━━ DATA EXTRACTS ━━

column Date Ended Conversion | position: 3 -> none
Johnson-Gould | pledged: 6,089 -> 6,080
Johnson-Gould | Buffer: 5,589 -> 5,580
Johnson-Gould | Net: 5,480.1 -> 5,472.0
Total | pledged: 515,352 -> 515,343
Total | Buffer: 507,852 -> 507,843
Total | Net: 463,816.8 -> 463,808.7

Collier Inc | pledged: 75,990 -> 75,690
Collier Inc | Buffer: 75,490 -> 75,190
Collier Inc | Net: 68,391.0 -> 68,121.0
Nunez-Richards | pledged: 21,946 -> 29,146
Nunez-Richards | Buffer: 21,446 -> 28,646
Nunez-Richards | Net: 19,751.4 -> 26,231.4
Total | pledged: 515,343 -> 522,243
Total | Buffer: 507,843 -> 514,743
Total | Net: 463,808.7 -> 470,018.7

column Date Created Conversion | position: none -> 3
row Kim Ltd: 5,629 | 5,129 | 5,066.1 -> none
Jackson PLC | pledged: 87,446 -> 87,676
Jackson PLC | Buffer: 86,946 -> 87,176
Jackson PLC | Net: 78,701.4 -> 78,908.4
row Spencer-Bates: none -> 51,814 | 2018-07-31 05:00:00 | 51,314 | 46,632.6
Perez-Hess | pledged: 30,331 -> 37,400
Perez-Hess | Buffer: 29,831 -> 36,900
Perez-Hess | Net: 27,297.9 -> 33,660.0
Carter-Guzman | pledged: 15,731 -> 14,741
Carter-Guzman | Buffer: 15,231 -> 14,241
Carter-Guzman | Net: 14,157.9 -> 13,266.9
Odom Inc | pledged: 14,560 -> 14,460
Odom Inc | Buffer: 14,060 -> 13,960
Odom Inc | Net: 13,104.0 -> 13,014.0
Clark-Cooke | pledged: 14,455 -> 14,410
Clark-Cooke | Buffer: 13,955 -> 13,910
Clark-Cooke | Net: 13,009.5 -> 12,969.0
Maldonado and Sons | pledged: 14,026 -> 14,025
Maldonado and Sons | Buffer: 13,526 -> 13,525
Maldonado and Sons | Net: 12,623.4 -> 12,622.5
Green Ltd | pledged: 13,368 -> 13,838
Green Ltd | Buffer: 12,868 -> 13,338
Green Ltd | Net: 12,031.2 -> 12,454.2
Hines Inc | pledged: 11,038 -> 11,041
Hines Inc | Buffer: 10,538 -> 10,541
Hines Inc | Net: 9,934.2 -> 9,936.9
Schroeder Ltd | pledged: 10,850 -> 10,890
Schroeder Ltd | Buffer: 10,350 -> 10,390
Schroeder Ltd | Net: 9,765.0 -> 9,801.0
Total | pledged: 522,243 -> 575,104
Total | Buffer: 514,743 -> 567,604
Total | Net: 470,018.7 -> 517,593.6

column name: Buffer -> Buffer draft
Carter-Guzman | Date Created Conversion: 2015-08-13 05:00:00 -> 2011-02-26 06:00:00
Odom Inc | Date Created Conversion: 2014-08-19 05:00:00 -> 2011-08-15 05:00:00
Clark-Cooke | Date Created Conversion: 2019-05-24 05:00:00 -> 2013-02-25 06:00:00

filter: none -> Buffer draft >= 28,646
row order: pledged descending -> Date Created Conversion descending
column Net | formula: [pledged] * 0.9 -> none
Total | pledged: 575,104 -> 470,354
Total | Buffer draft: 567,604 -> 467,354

━━━

- [PROBLEM TO SOLVE] Your reply should be the lines from the one that contains "Hines Inc | pledged: 11,038 -> 11,041" through the end of the listing above, repeated exactly.

- [ANSWER TO THIS PROBLEM]
Hines Inc | pledged: 11,038 -> 11,041
Hines Inc | Buffer: 10,538 -> 10,541
Hines Inc | Net: 9,934.2 -> 9,936.9
Schroeder Ltd | pledged: 10,850 -> 10,890
Schroeder Ltd | Buffer: 10,350 -> 10,390
Schroeder Ltd | Net: 9,765.0 -> 9,801.0
Total | pledged: 522,243 -> 575,104
Total | Buffer: 514,743 -> 567,604
Total | Net: 470,018.7 -> 517,593.6

column name: Buffer -> Buffer draft
Carter-Guzman | Date Created Conversion: 2015-08-13 05:00:00 -> 2011-02-26 06:00:00
Odom Inc | Date Created Conversion: 2014-08-19 05:00:00 -> 2011-08-15 05:00:00
Clark-Cooke | Date Created Conversion: 2019-05-24 05:00:00 -> 2013-02-25 06:00:00

filter: none -> Buffer draft >= 28,646
row order: pledged descending -> Date Created Conversion descending
column Net | formula: [pledged] * 0.9 -> none
Total | pledged: 575,104 -> 470,354
Total | Buffer draft: 567,604 -> 467,354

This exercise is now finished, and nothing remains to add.